HPT is also TA's largest shareholder, owning approximately 8.9% of TA's outstanding shares, and one of HPT's Trustees is none other than Barry Portnoy who has a higher interest in HPT than he has in TA. HPT did add the following disclosure to a recent press release:

Because of these and other relationships between HPT and TA, the terms of the agreements between HPT and TA were negotiated and approved by special committees of HPTs Independent Trustees and TA's Independent Directors who were represented by separate counsel.

Does this sound familiar?

TA leases a large majority of its travel centers from HPT and the business is substantially dependent upon the relationship with HPT, TA’s largest shareholder, owning 8.6% of TA’s outstanding common shares (as of December 31, 2017). Also, TA’s Managing Director, Adam D. Portnoy, is a current managing trustee of HPT.

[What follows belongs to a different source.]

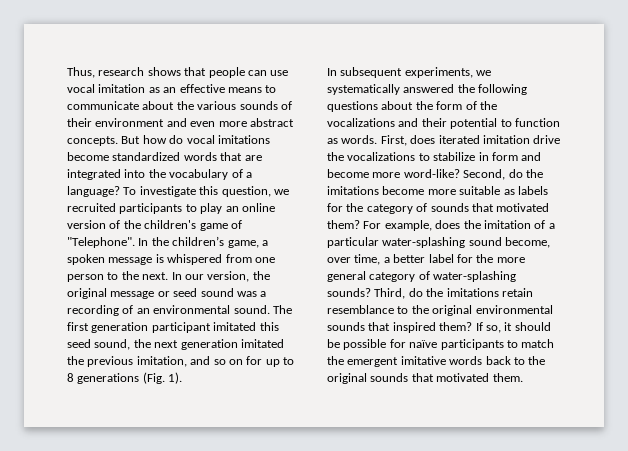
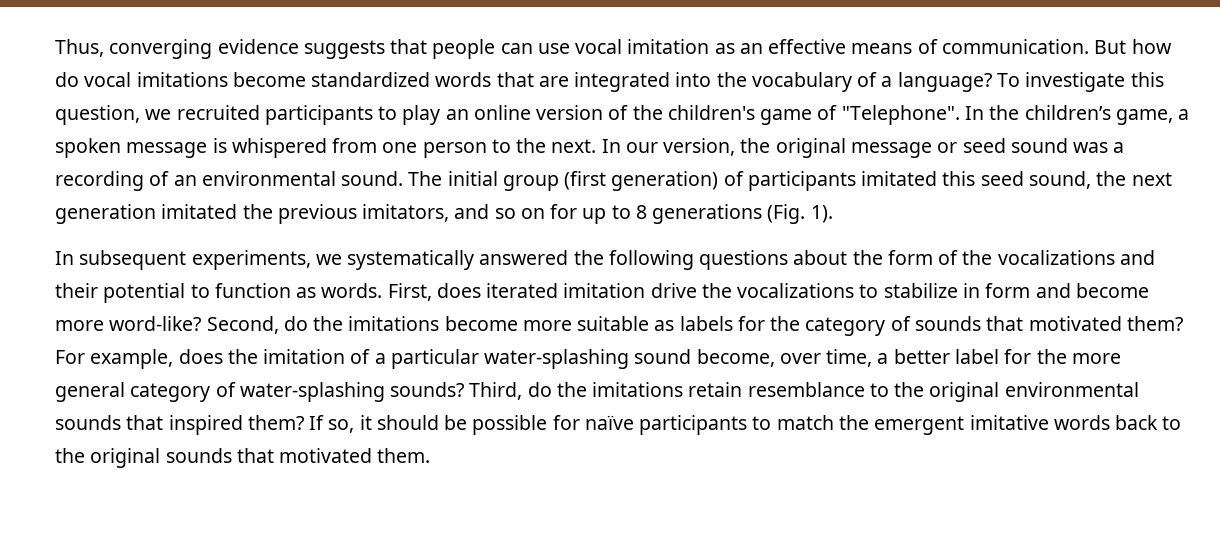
- Thus, research shows that people can use vocal imitation as an effective means to communicate about the various sounds of their environment and even more abstract concepts.
+ Thus, converging evidence suggests that people can use vocal imitation as an effective means of communication.
- The first generation participant imitated this seed sound, the next generation imitated the previous imitation, and so on for up to 8 generations (Fig. 1).
+ The initial group (first generation) of participants imitated this seed sound, the next generation imitated the previous imitators, and so on for up to 8 generations (Fig. 1).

RMR provides TA with business management services pursuant to a business management agreement and TA pays RMR fees for services based on a percentage of TA’s fuel gross margin and nonfuel revenues. RMR also provides business and property management services to HPT.

Of the 256 travel centers TA operates, 199 (or 78%) are owned by HPT and, as a result, TA’s business is substantially dependent on the relationship with HPT. TA leases these travel centers pursuant to five long-term leases with HPT and they may terminate TA’s leases in certain circumstances, including if HPT does not receive minimum annual rent on the subject properties or for certain other events of default.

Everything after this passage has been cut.